Exercise instructions -
All lines in the material below that hold "none" should be found and copied.

Data to examine -

--- START ---

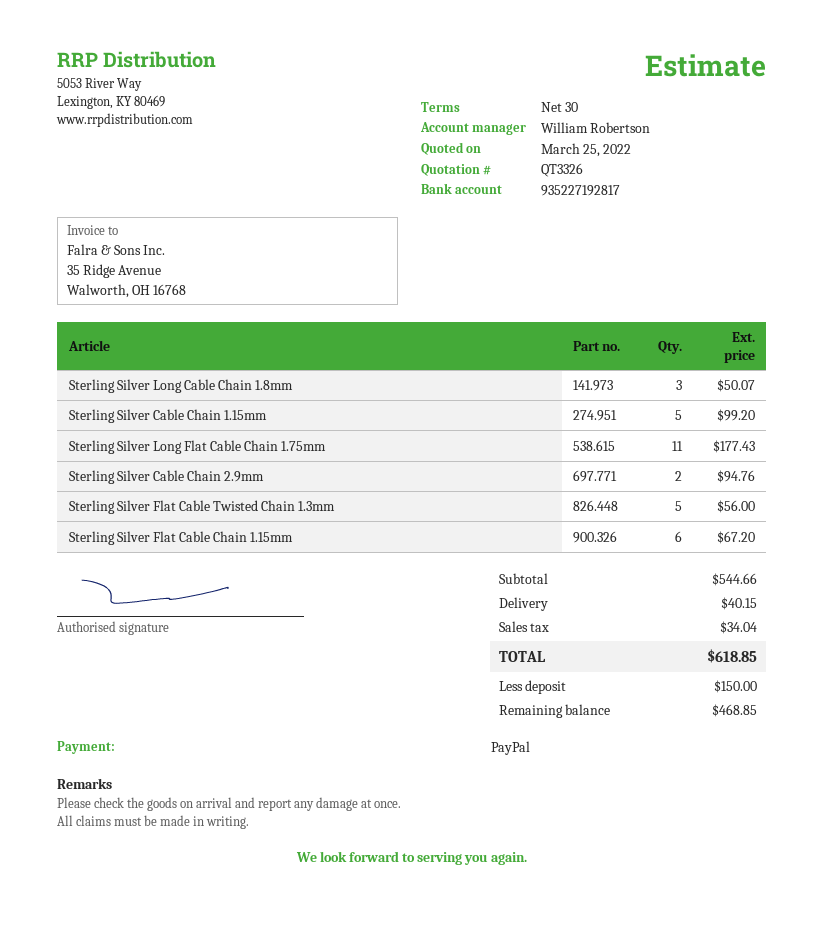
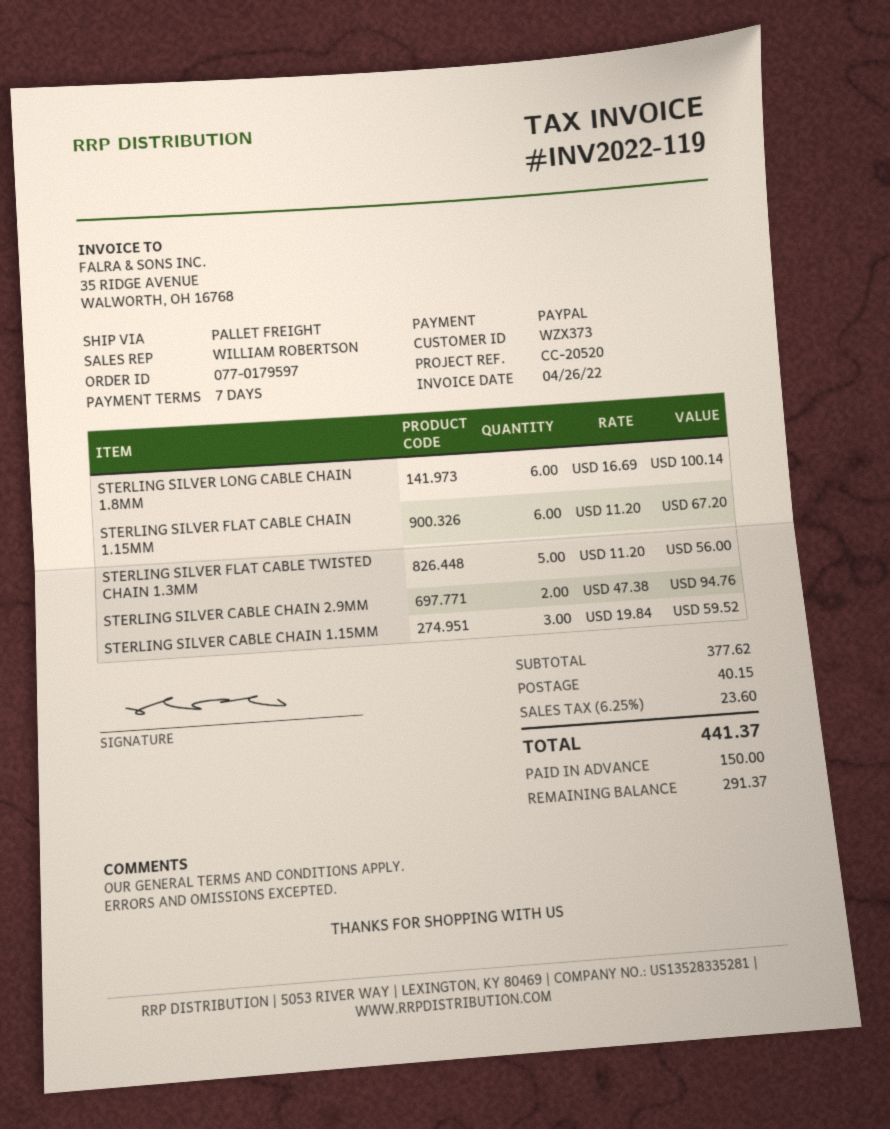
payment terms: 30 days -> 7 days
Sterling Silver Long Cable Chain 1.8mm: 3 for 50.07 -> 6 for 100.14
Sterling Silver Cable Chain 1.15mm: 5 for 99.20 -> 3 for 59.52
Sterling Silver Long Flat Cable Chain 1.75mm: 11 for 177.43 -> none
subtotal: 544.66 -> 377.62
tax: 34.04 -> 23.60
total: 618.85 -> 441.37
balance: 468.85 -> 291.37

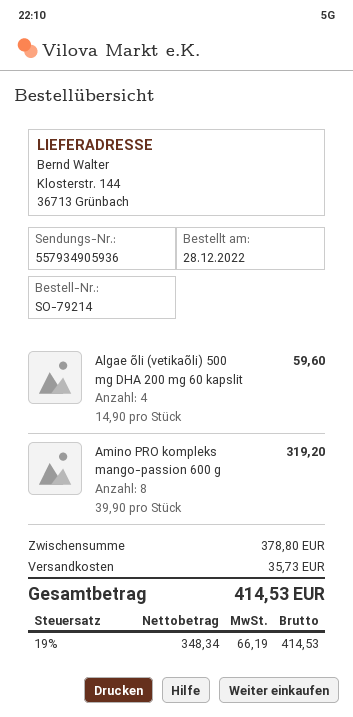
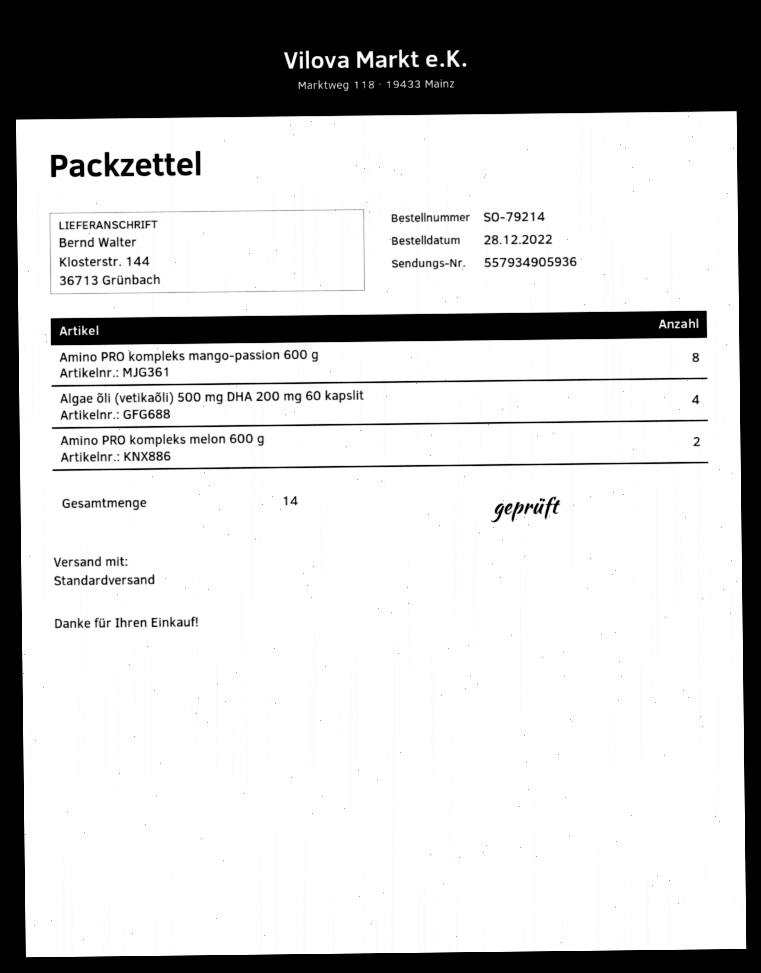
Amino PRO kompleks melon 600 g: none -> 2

--- END ---
--- START ---

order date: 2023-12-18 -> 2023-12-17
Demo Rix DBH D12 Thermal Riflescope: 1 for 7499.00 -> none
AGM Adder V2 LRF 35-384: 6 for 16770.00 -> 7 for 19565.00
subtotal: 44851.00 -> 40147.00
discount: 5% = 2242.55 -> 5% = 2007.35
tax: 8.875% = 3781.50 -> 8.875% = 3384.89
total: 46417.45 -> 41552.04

--- END ---

Answer area -
Sterling Silver Long Flat Cable Chain 1.75mm: 11 for 177.43 -> none
Amino PRO kompleks melon 600 g: none -> 2
Demo Rix DBH D12 Thermal Riflescope: 1 for 7499.00 -> none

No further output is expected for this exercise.